REQUIRED ACTION — Beginning with the line containing "[158,401,412,415] Funkční pračka", transcribe every line exactly down to the last one in the records below, and drop the pictures.

Version difference data:
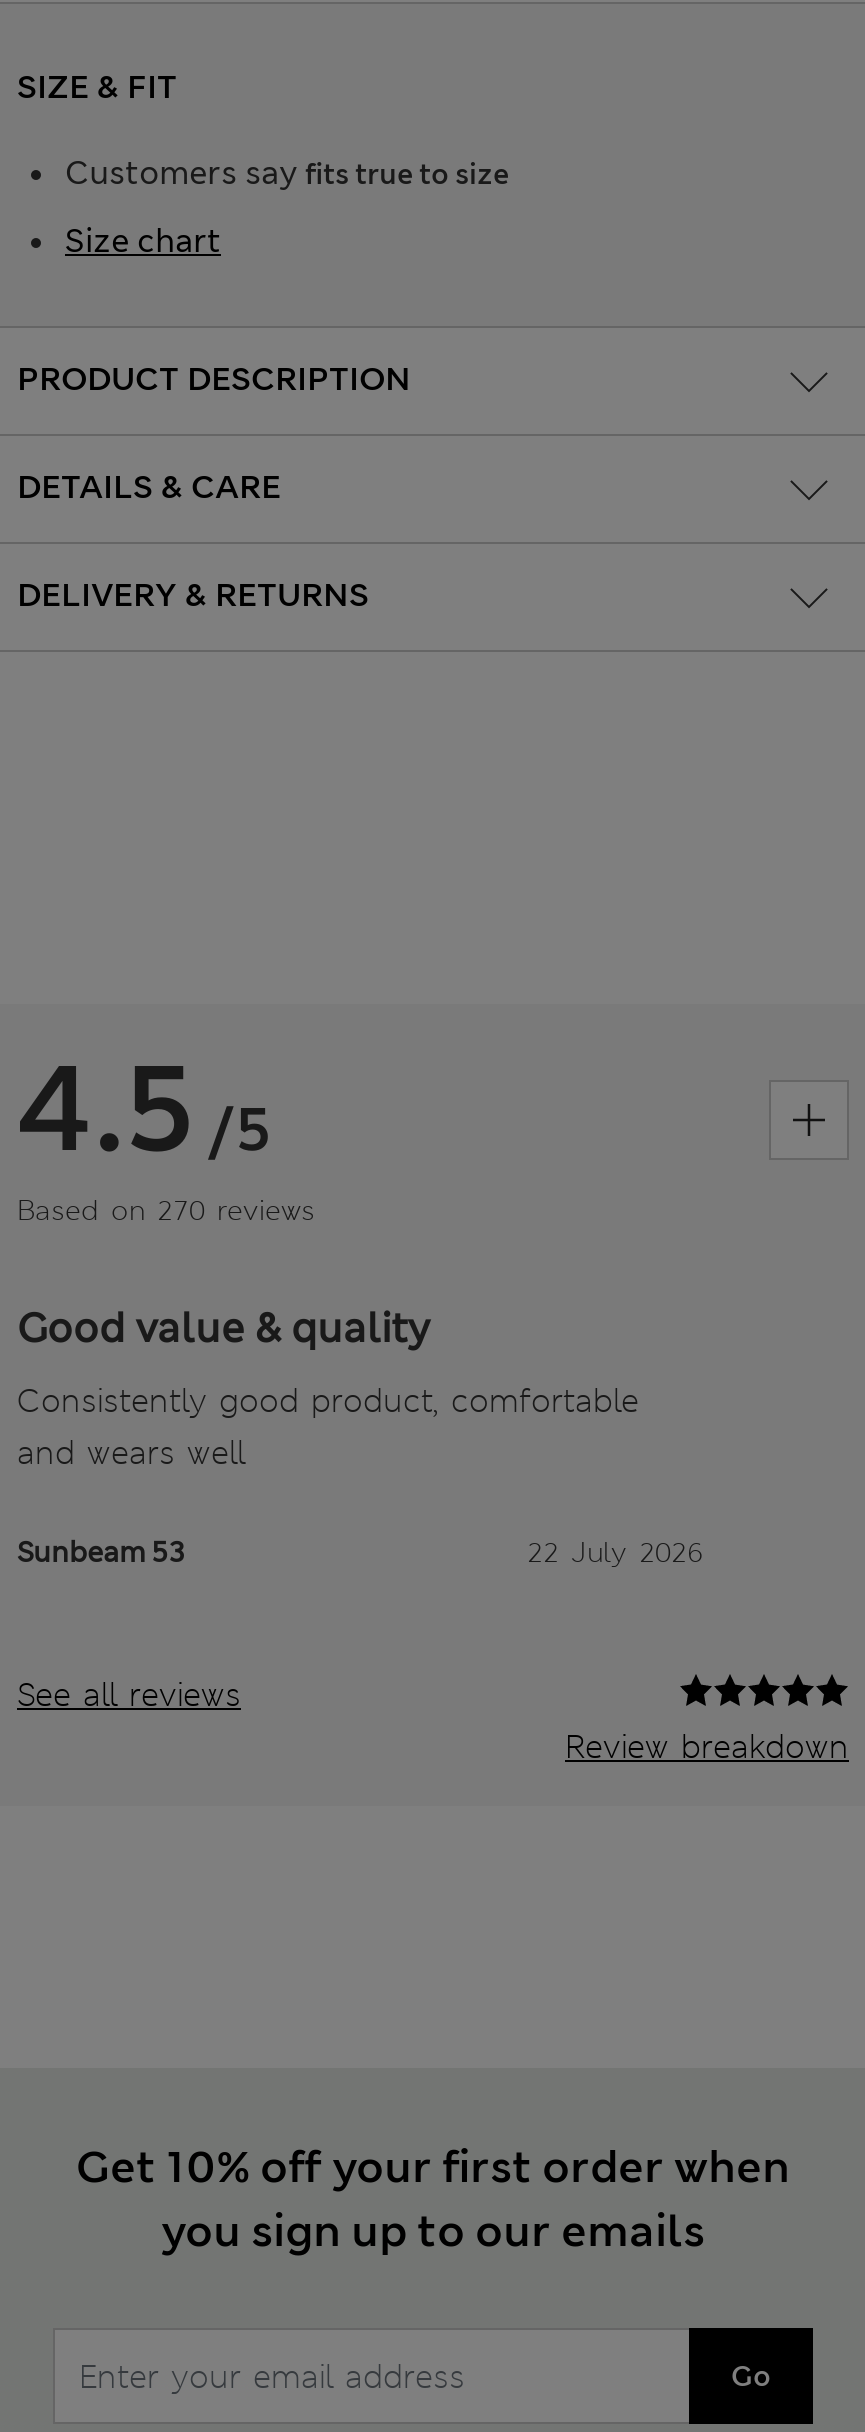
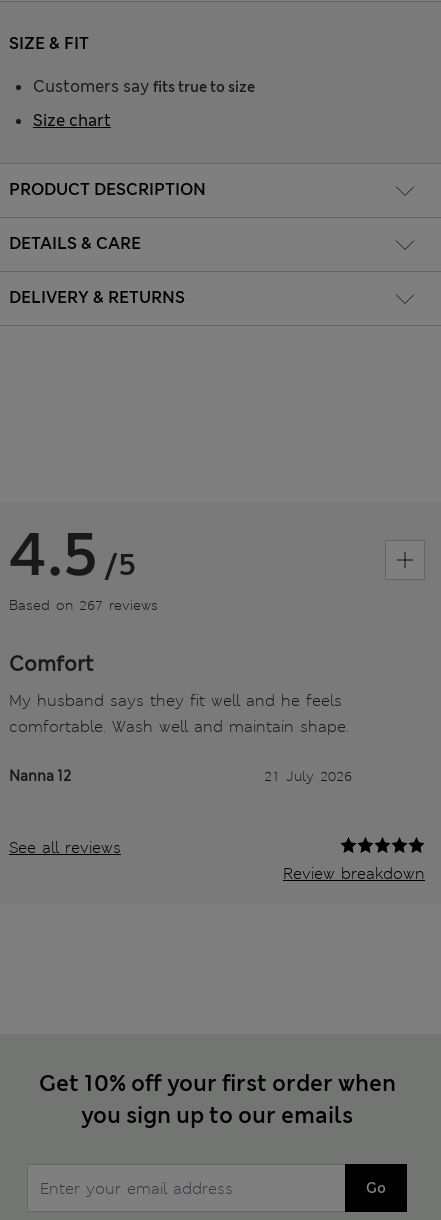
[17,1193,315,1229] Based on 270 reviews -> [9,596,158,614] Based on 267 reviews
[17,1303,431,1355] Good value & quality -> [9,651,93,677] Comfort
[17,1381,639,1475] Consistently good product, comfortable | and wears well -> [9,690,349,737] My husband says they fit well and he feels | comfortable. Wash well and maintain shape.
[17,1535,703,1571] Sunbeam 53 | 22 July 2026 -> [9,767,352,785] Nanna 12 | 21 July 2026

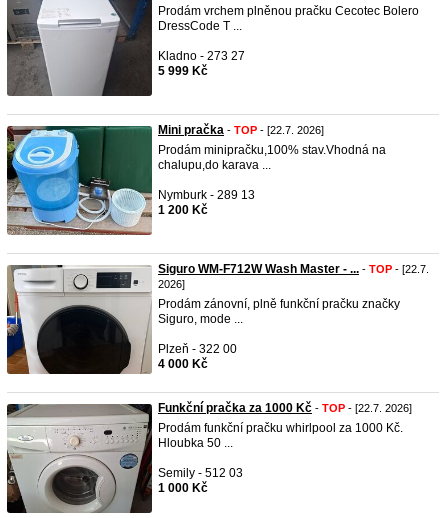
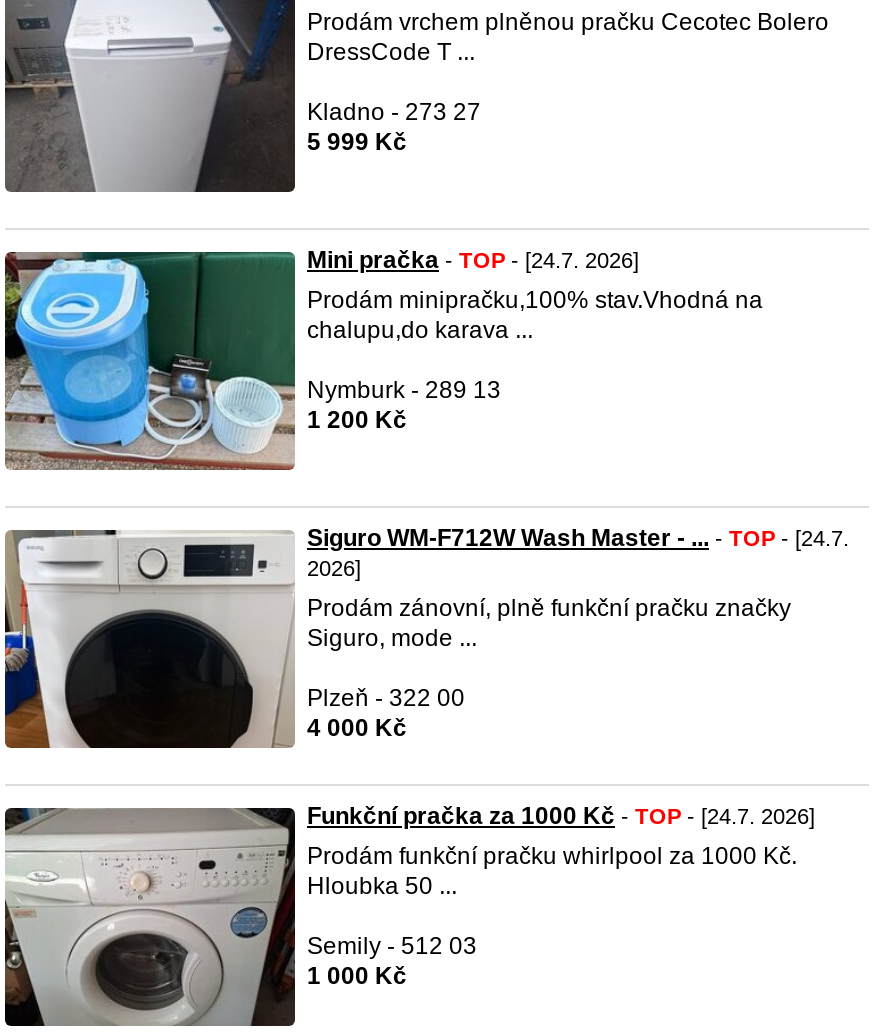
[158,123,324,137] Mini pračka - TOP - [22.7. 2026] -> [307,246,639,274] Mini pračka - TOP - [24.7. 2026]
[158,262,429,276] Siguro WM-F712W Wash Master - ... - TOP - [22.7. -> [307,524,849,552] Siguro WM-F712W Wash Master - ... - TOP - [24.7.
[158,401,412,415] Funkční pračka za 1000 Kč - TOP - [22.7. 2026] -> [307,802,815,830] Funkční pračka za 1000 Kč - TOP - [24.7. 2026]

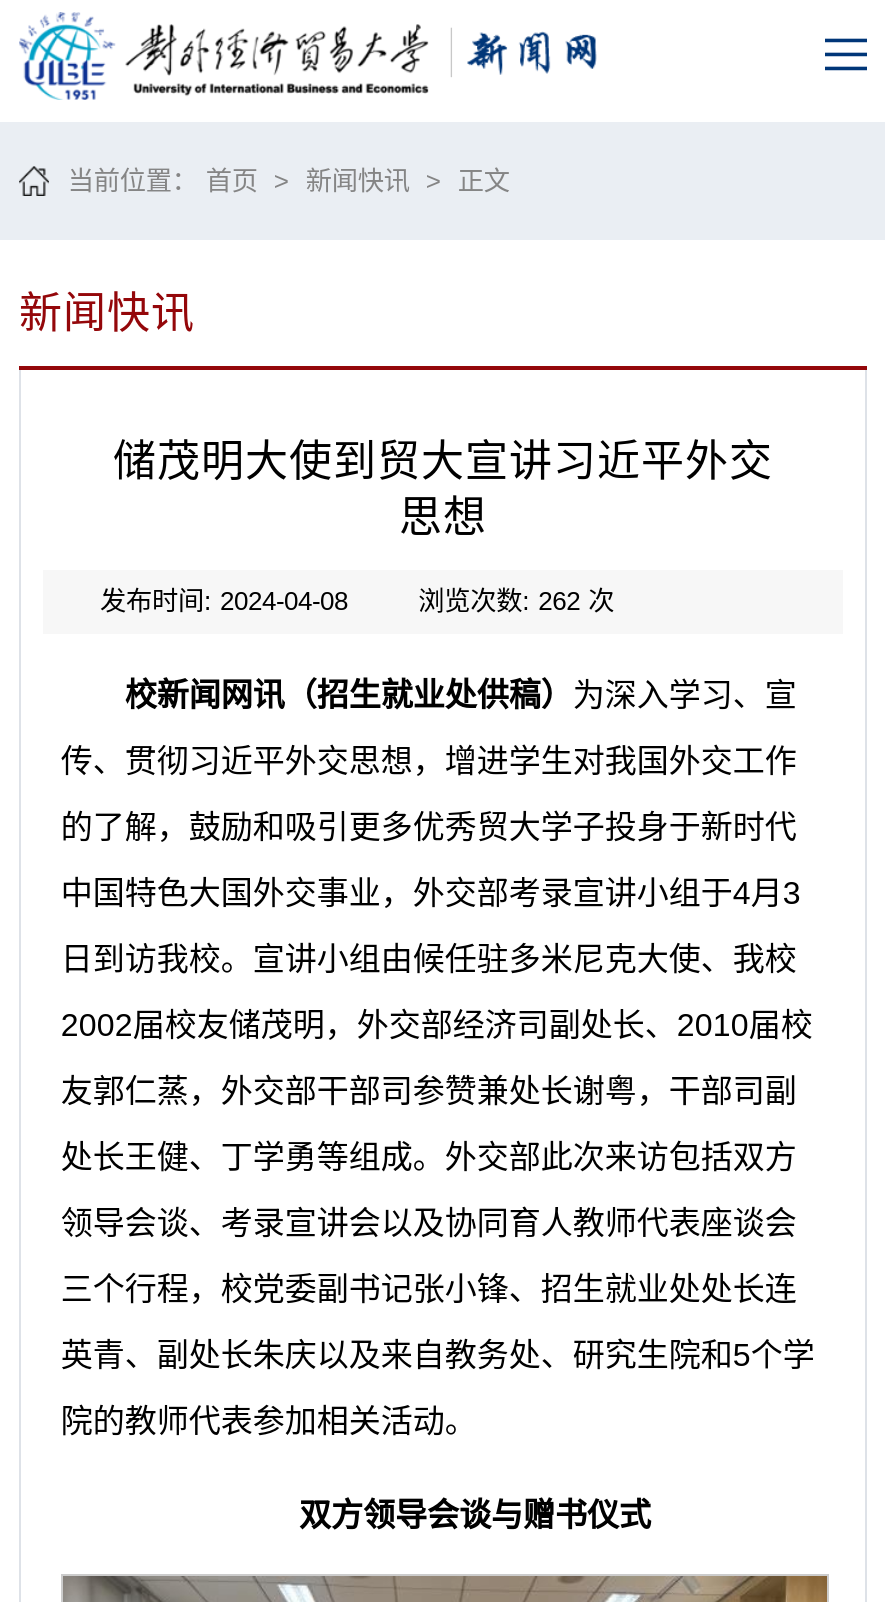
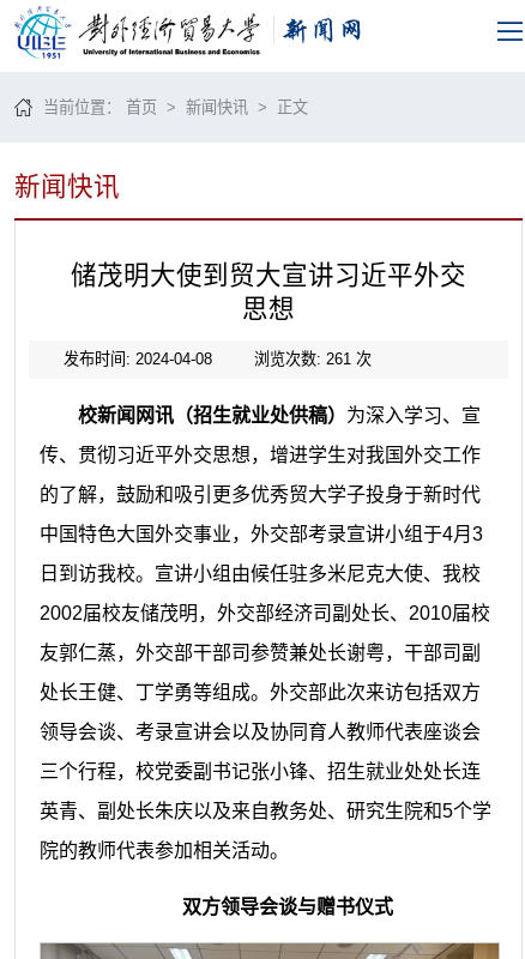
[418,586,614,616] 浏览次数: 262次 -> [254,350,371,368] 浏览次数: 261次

RESULT OF THE EXERCISE —
[158,401,412,415] Funkční pračka za 1000 Kč - TOP - [22.7. 2026] -> [307,802,815,830] Funkční pračka za 1000 Kč - TOP - [24.7. 2026]

[418,586,614,616] 浏览次数: 262次 -> [254,350,371,368] 浏览次数: 261次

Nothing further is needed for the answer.